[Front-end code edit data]
>>>
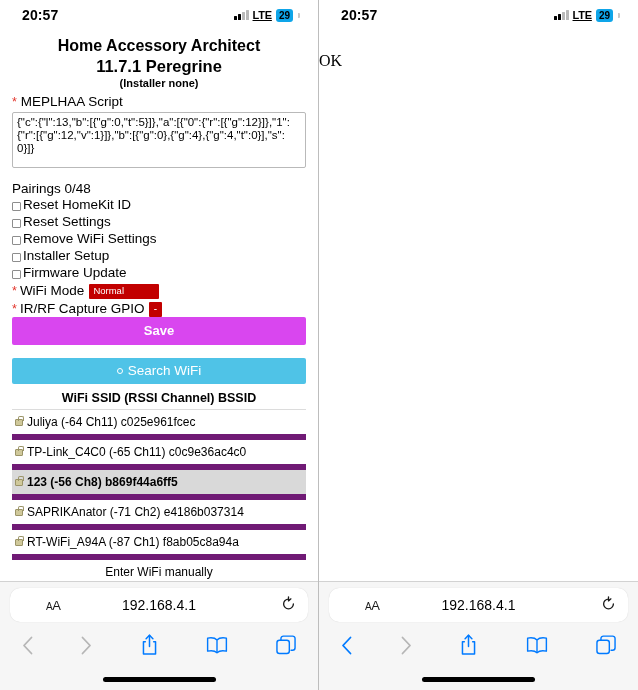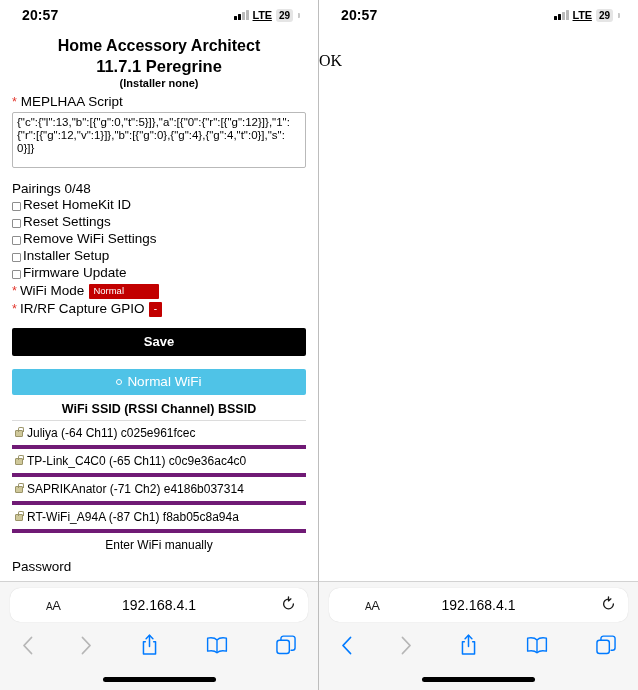"29" .battery { background: #e5e5e5 -> #0ea5e9 }
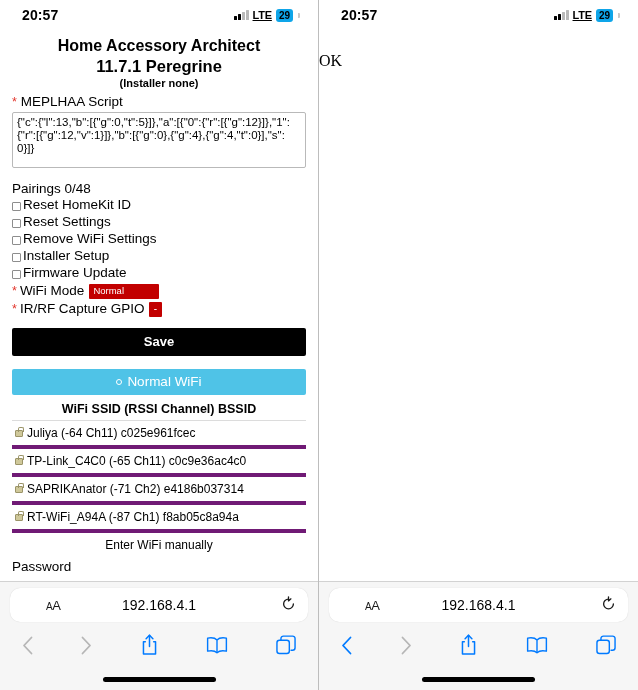"Save" .btn-save { background: #000000 -> #d946ef; margin-top: 11px -> none }
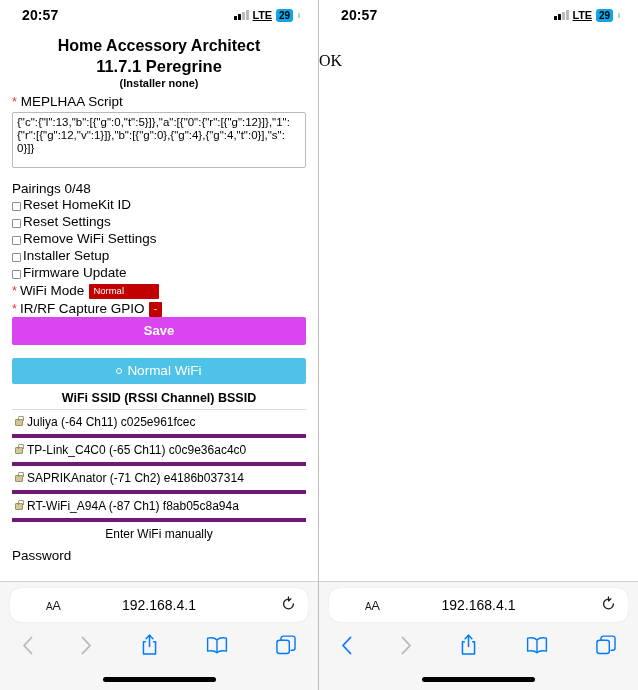"Normal WiFi" span { text: Normal -> Search }
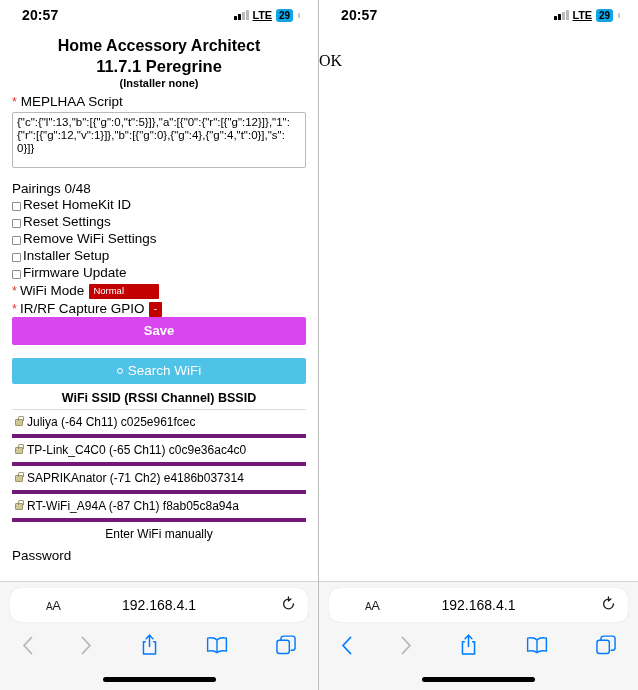"Juliya (-64 Ch11) c025e961fcec" .wifi-row { border-bottom: 4px solid #701a75 -> 6px solid #701a75 }
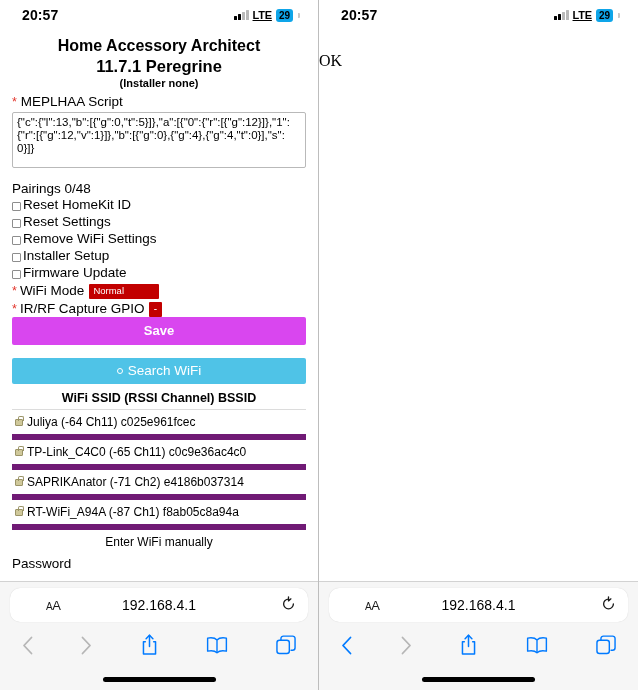"123 (-56 Ch8) b869f44a6ff5" div.wifi-row { html: none -> <div> <span></span> <span>123 (-56 Ch8) b869f44a6ff5</span> </div> }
<<<
What you will do: Reproduce all of the records above exactly, but exclude the pictures.

Answer below:
"29" .battery { background: #e5e5e5 -> #0ea5e9 }
"Save" .btn-save { background: #000000 -> #d946ef; margin-top: 11px -> none }
"Normal WiFi" span { text: Normal -> Search }
"Juliya (-64 Ch11) c025e961fcec" .wifi-row { border-bottom: 4px solid #701a75 -> 6px solid #701a75 }
"123 (-56 Ch8) b869f44a6ff5" div.wifi-row { html: none -> <div> <span></span> <span>123 (-56 Ch8) b869f44a6ff5</span> </div> }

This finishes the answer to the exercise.